- [WORK REQUIRED]
Where a line in the listing contains the string "beschriebenen", copy that line out.

- [AVAILABLE DATA]

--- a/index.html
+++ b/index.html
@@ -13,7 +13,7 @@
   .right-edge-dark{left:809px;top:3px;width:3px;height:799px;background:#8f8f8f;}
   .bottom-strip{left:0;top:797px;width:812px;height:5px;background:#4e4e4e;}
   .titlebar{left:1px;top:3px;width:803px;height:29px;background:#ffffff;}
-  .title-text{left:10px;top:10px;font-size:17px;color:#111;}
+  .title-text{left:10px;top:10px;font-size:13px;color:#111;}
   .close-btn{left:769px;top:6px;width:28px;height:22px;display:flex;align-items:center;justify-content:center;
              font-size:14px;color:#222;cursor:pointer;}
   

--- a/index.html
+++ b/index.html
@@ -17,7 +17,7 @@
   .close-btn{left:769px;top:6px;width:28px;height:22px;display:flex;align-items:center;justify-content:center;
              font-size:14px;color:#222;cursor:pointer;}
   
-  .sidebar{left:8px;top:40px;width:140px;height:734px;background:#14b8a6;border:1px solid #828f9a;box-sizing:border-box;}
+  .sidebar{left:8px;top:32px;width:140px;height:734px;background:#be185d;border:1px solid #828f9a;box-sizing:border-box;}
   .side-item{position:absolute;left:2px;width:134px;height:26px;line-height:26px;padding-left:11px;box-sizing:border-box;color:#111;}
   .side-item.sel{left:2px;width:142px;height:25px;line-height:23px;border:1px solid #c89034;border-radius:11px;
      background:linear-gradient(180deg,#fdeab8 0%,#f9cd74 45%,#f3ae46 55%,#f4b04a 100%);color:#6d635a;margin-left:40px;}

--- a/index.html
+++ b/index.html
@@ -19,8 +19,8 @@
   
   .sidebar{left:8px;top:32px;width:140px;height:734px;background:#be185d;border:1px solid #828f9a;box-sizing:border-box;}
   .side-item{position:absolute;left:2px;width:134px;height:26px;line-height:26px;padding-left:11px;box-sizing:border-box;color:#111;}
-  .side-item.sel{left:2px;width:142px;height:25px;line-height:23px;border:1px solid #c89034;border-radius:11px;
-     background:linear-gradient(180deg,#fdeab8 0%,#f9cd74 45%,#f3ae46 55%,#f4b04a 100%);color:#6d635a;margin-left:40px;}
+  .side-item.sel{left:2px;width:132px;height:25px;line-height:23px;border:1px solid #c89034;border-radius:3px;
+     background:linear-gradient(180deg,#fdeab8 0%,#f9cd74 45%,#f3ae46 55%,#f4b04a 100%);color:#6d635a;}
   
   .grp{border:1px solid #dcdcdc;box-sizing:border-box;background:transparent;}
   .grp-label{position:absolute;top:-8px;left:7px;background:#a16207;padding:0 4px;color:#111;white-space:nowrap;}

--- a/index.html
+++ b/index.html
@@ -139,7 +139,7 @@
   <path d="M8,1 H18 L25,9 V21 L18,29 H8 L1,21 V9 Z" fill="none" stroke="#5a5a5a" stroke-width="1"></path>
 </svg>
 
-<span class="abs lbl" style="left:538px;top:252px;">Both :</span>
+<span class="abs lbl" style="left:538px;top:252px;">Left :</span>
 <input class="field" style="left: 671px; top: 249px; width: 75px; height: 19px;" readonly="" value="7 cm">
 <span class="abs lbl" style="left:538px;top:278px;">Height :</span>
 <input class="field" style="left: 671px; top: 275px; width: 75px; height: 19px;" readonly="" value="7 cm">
---
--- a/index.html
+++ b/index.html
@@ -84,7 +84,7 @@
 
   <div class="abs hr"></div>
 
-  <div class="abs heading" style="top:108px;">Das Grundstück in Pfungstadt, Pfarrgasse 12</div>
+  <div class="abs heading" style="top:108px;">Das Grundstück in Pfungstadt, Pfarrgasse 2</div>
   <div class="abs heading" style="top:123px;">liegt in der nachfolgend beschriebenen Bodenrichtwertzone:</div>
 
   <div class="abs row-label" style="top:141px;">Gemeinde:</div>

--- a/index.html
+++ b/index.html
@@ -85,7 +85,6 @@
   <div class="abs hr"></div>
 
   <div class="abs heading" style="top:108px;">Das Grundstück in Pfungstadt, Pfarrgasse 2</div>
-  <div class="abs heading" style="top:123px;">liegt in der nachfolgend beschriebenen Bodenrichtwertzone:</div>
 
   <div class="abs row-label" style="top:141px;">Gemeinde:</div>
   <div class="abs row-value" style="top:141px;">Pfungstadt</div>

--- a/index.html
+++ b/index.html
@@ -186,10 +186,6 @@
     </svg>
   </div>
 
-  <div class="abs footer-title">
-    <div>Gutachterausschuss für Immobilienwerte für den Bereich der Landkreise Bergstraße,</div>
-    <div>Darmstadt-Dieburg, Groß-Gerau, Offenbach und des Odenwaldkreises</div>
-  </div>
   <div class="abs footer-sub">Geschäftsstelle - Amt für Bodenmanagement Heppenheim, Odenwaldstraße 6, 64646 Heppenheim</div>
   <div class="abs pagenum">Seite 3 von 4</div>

- [ANSWER BOX]
   <div class="abs heading" style="top:123px;">liegt in der nachfolgend beschriebenen Bodenrichtwertzone:</div>
-  <div class="abs heading" style="top:123px;">liegt in der nachfolgend beschriebenen Bodenrichtwertzone:</div>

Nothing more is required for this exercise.